**What you are asked to do:**
Find each line below that includes "Updated", then copy it.

--- Recorded information Enclosed Below ---

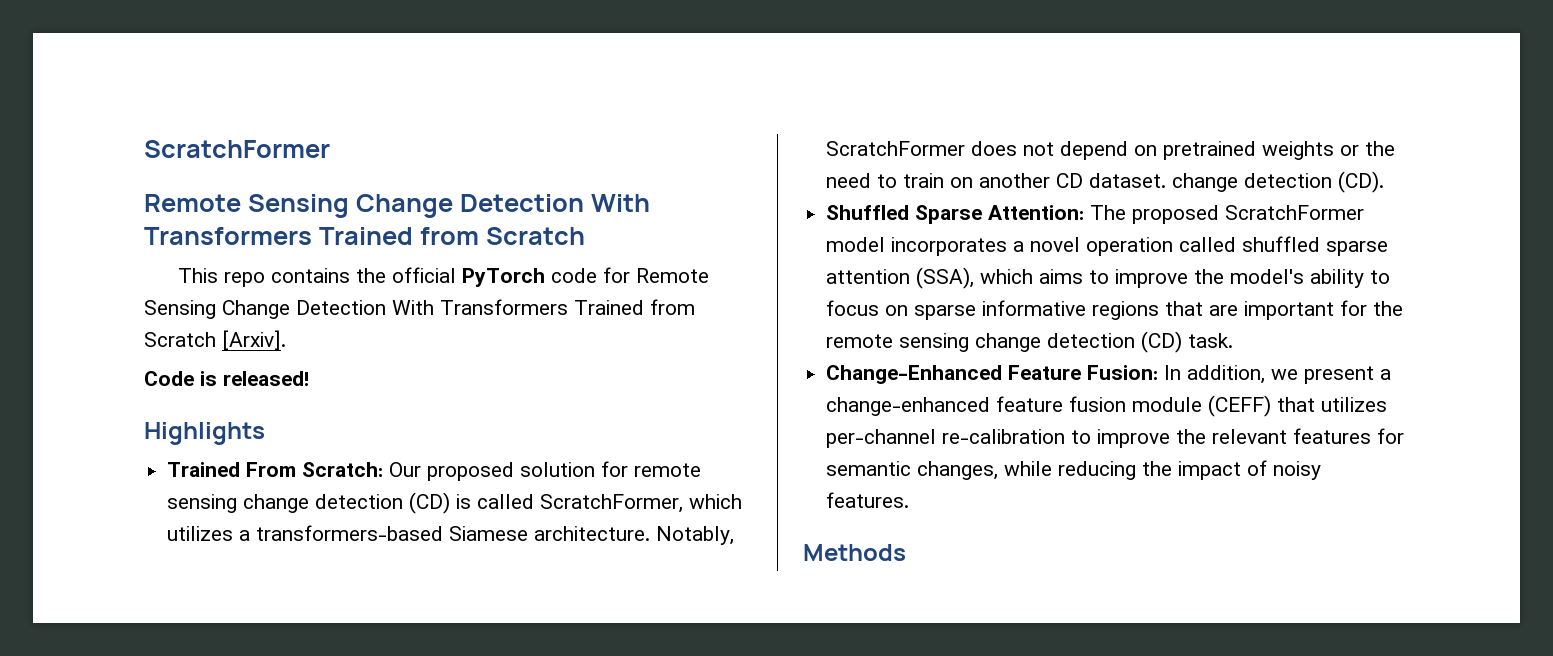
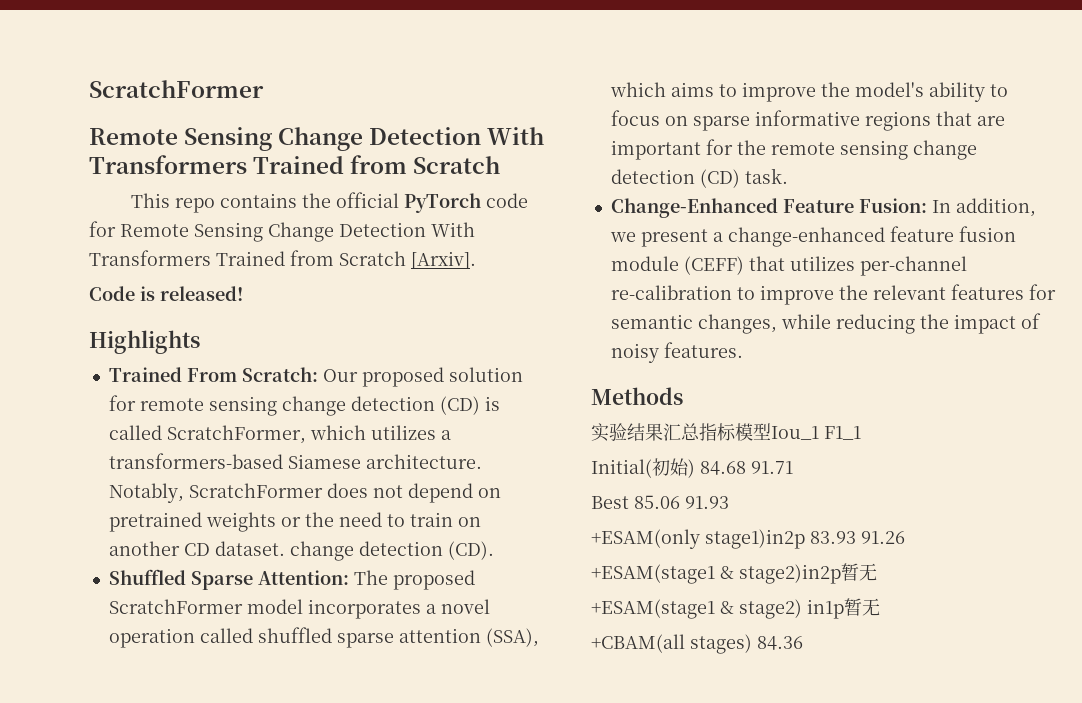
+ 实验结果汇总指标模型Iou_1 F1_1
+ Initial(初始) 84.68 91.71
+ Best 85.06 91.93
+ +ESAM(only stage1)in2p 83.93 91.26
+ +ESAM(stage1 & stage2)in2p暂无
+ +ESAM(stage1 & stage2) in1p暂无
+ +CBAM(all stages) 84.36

--- End of Enclosed Recorded information ---
--- Recorded information Enclosed Below ---

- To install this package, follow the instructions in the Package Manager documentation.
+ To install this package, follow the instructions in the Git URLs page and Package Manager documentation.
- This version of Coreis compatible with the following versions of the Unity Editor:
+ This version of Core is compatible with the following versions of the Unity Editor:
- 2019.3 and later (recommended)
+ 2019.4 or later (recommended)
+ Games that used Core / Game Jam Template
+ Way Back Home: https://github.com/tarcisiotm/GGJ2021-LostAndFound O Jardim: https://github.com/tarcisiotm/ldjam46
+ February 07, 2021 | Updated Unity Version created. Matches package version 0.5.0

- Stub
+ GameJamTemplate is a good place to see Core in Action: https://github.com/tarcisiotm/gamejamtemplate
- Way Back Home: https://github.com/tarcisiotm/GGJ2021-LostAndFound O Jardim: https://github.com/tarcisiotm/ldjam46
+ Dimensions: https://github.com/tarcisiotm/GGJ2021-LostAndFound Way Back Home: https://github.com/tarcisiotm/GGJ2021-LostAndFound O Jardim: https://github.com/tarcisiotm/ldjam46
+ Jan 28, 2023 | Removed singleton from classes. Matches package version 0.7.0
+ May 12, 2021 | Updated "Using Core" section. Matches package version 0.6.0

--- End of Enclosed Recorded information ---
--- Recorded information Enclosed Below ---

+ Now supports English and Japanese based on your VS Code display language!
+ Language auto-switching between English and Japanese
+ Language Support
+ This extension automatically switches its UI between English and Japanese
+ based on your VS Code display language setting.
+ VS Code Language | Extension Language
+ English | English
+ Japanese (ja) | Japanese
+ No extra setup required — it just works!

--- End of Enclosed Recorded information ---

**Reply:**
+ February 07, 2021 | Updated Unity Version created. Matches package version 0.5.0
+ May 12, 2021 | Updated "Using Core" section. Matches package version 0.6.0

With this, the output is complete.